A Mt. Airy resident for the last 16 years, DiIorio was nudged into retirement in 2020 when the Covid pandemic forced his employer to reduce its staffing. He and his wife had moved to Philly from North Carolina in 2008. “Life in Chapel Hill, N.C., was comfortable, but we wanted more than just comfortable,” he said. “We wanted a more stimulating environment and a location where we'd know our neighbors. Mt. Airy fit the bill perfectly, and we're beyond happy that we're here. But leaving everything behind, including friends of 30-plus years, was tough.”

When asked what he would make vanish forever if he could, DiIorio said, “People who believe that being willfully ignorant is the same as having a valid opinion. And if I had any leftover karmic power after that: hunger, people who weaponize religion, assault rifles, ATVs. I could go on.”

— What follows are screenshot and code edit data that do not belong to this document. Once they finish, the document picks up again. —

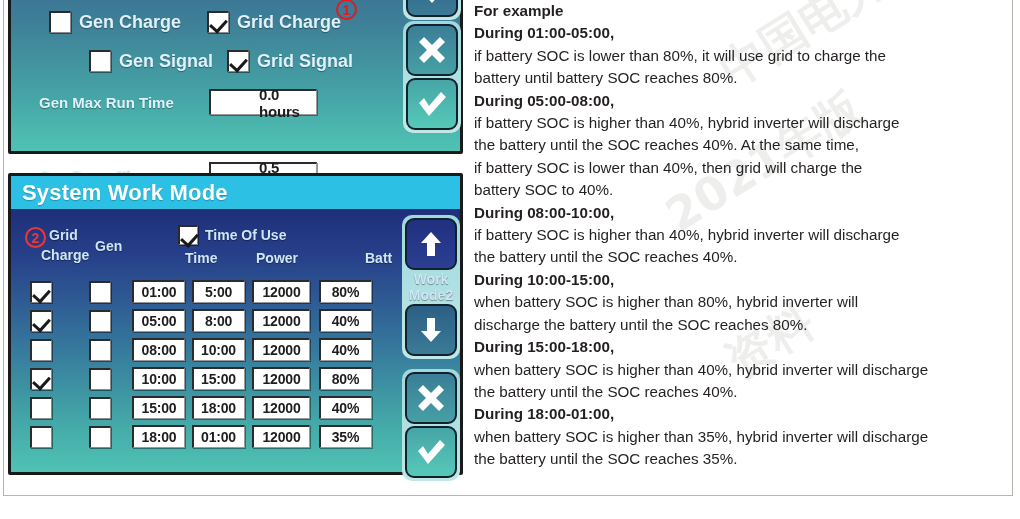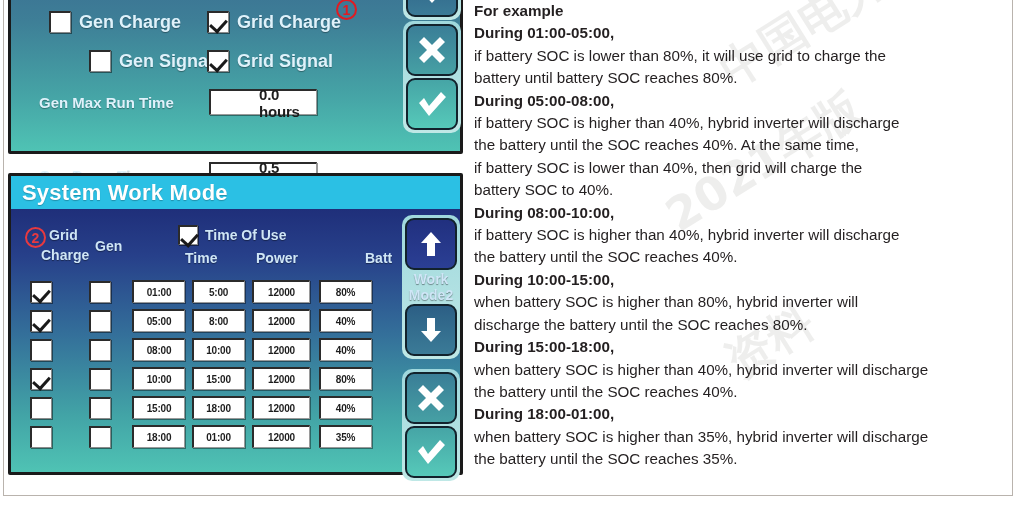--- a/index.html
+++ b/index.html
@@ -102,21 +102,21 @@
   }
 
   
   .vbox {
     background: #ffffff;
     border: 1px solid #9a9a9a;
     border-top: 2px solid #2b2b2b;
     border-left: 2px solid #2b2b2b;
     box-sizing: border-box;
     color: #1d1d1d;
-    font-size: 10px;
+    font-size: 14px;
     font-weight: bold;
     display: flex;
     align-items: center;
     justify-content: center;
     box-shadow: 1px 1px 0 rgba(0,0,0,.4);
     letter-spacing: -0.2px;
   }
   .vbox.wide {
     width: 108px;
     height: 26px;
@@ -287,21 +287,21 @@
     <div class="gen-row" style="left:196px; top:44px;">
       <div class="cbox checked" id="cb-gridcharge"></div>
       <div class="cb-label">Grid Charge</div>
     </div>
     <div class="badge" style="left:325px; top:32px;">1</div>
 
     <div class="gen-row" style="left:38px; top:83px;padding-left:40px;">
       <div class="cbox" id="cb-gensignal"></div>
       <div class="cb-label">Gen Signal</div>
     </div>
-    <div class="gen-row" style="left:196px; top:83px;">
+    <div class="gen-row" style="left:196px; top:83px;padding-left:20px;">
       <div class="cbox checked" id="cb-gridsignal"></div>
       <div class="cb-label">Grid Signal</div>
     </div>
 
     <div class="gen-row" style="left:28px; top:122px;">
       <div class="field-label" style="width:170px;">Gen Max Run Time</div>
       <div class="vbox wide">0.0 hours</div>
     </div>
 
     <div class="gen-row" style="left:28px; top:155px;margin-top:40px;">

Citing a $1.13 billion winner in the New Jersey lottery, DiIorio considered what he would do with huge lottery winnings. “The part I wouldn't save,” he said, “would be divvied up between traveling and being a super donor to a wide variety of 501c3s, especially land conservancies and those that are hunger-related.”

Knowing this profile would be appearing in the Local, DiIorio wanted to take the opportunity to pay tribute to his “best friend and wife, April Sansom, who has for years opened my eyes to new art, music and literature. I can be, for better or worse, my authentic self around her, and she still seems to like me after knowing me and sharing life with me for over 25 years.”